Telefon
Doğada bulunan canlıların nasıl her birinin bir ömrü varsa doğada bulunan kullanılan her nesnenin de mutlak bir ömrü vardır. Günlük hayatta zaruri ihtiyaç duyulan bir nesne gün gelir çöpe atılmaya mahkûm olabilir. En vazgeçilemeyen eşyamız, en çabuk vazgeçtiğimiz eşyamız olabilir. Tıpkı ev telefonları gibi, zamanında insanlar arası ulaşımının en geçerli kaynağı şuan da en gereksiz halde kendini unutturmuş. Unutulmuştur. Bu şuan da ev telefonlarının yerini almış cep telefonları içinde geçerlidir.

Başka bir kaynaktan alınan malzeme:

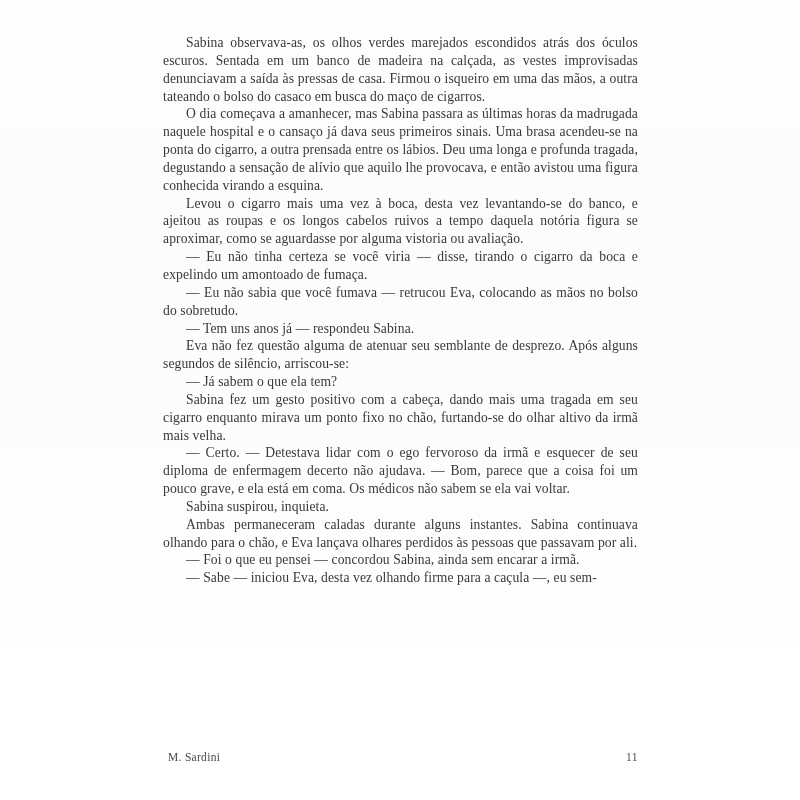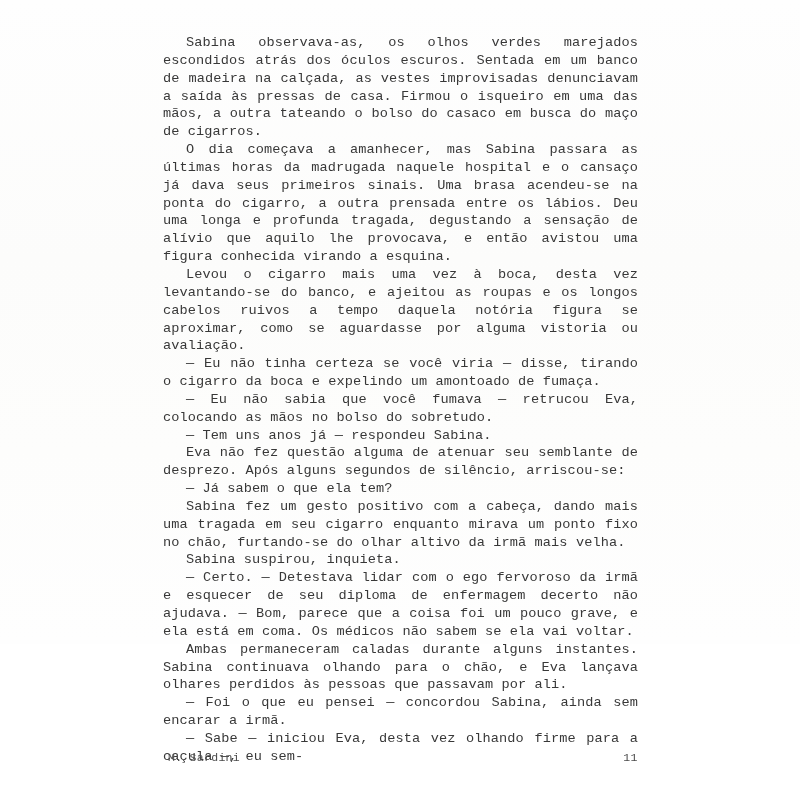--- a/index.html
+++ b/index.html
@@ -8,21 +8,21 @@
     width: 800px;
     height: 800px;
     background: #ffffff;
     overflow: hidden;
   }
   .scan {
     position: relative;
     width: 800px;
     height: 644px;
     background: linear-gradient(180deg, #fefefe 0%, #fcfcfb 40%, #fdfdfc 70%, #fefefe 100%);
-    font-family: Liberation Mono, monospace;
+    font-family: Liberation Serif, serif;
     color: #383838;
   }
   .text-block {
     position: absolute;
     left: 163px;
     top: 34px;
     width: 475px;
     text-align: justify;
     font-size: 13.6px;
     line-height: 17.85px;
@@ -61,22 +61,22 @@
   <div class="text-block" id="paragraphs-container">
       <p>Sabina observava-as, os olhos verdes marejados escondidos atrás dos óculos escuros. Sentada em um banco de madeira na calçada, as vestes improvisadas denunciavam a saída às pressas de casa. Firmou o isqueiro em uma das mãos, a outra tateando o bolso do casaco em busca do maço de cigarros.</p>
       <p>O dia começava a amanhecer, mas Sabina passara as últimas horas da madrugada naquele hospital e o cansaço já dava seus primeiros sinais. Uma brasa acendeu-se na ponta do cigarro, a outra prensada entre os lábios. Deu uma longa e profunda tragada, degustando a sensação de alívio que aquilo lhe provocava, e então avistou uma figura conhecida virando a esquina.</p>
       <p>Levou o cigarro mais uma vez à boca, desta vez levantando-se do banco, e ajeitou as roupas e os longos cabelos ruivos a tempo daquela notória figura se aproximar, como se aguardasse por alguma vistoria ou avaliação.</p>
       <p>— Eu não tinha certeza se você viria — disse, tirando o cigarro da boca e expelindo um amontoado de fumaça.</p>
       <p>— Eu não sabia que você fumava — retrucou Eva, colocando as mãos no bolso do sobretudo.</p>
       <p>— Tem uns anos já — respondeu Sabina.</p>
       <p>Eva não fez questão alguma de atenuar seu semblante de desprezo. Após alguns segundos de silêncio, arriscou-se:</p>
       <p>— Já sabem o que ela tem?</p>
       <p>Sabina fez um gesto positivo com a cabeça, dando mais uma tragada em seu cigarro enquanto mirava um ponto fixo no chão, furtando-se do olhar altivo da irmã mais velha.</p>
+      <p>— Certo. — Detestava lidar com o ego fervoroso da irmã e esquecer de seu diploma de enfermagem decerto não ajudava. — Bom, parece que a coisa foi um pouco grave, e ela está em coma. Os médicos não sabem se ela vai voltar.</p>
       <p>Sabina suspirou, inquieta.</p>
-      <p>— Certo. — Detestava lidar com o ego fervoroso da irmã e esquecer de seu diploma de enfermagem decerto não ajudava. — Bom, parece que a coisa foi um pouco grave, e ela está em coma. Os médicos não sabem se ela vai voltar.</p>
       <p>Ambas permaneceram caladas durante alguns instantes. Sabina continuava olhando para o chão, e Eva lançava olhares perdidos às pessoas que passavam por ali.</p>
       <p>— Foi o que eu pensei — concordou Sabina, ainda sem encarar a irmã.</p>
       <p>— Sabe — iniciou Eva, desta vez olhando firme para a caçula —, eu sem-</p>
     </div>
   <div class="footer">
     <span class="author">M. Sardini</span>
     <span class="pagenum">11</span>
   </div>
 </div>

Cep telefonları son 20 yılda hayatımıza yön veren, sürekli yanımızda taşıdığımız, gözümüzden sakındığımız, gözümüzü ayırmadığımız aygıtlardır. Akıllı telefonlara yüklenen özellikler sayesinde bütün gündem, haber, siyaseti takip edebiliyorlar. Sosyal medya sayesinde etkileşimde bulundukları arkadaşlarıyla sohbet edebiliyorlar, resim ve video paylaşabiliyorlar. Bazı uygulamalar sayesinde nerede olduklarını bildirip diğer insanların gözünde kendi değerlerini arttırabiliyor. Kendi gündem ve hayat döngülerini belirleyebiliyor. Yine bu akıllı telefonlara yükledikleri uygulamalarla sağlıklı beslenebiliyor, spor yapabiliyor, nabızlarını bile ölçebiliyorlar. Bankaya, postaneye, hastaneye bile gidip sıra almalarına gerek yok. Hepsi cebinde. Telefonu, fotoğraf makinası, televizyonu, kamerası, internet sitesi hepsi bu aygıtın içinde barınıyor.
Bugün itibarı ile insanların en büyük şikâyeti bu aygıtların pilinin kısa sürede bitiyor olması. Kullanılan telefonların belki günde birkaç sefer şarj ediyor olmaları. Hatta bunu aşmak için birçok yanında yedek batarya bile taşıyor. Nitekim gün gelecek bu aygıtların pil ömrü mutlaka ki uzatılacaktır. Ama bu teknolojinin yerini alacak başka bir aygıt icat edilirse. Sonsuz pil ömrü olsa da bu akıllı telefonlar rağbet görecek midir?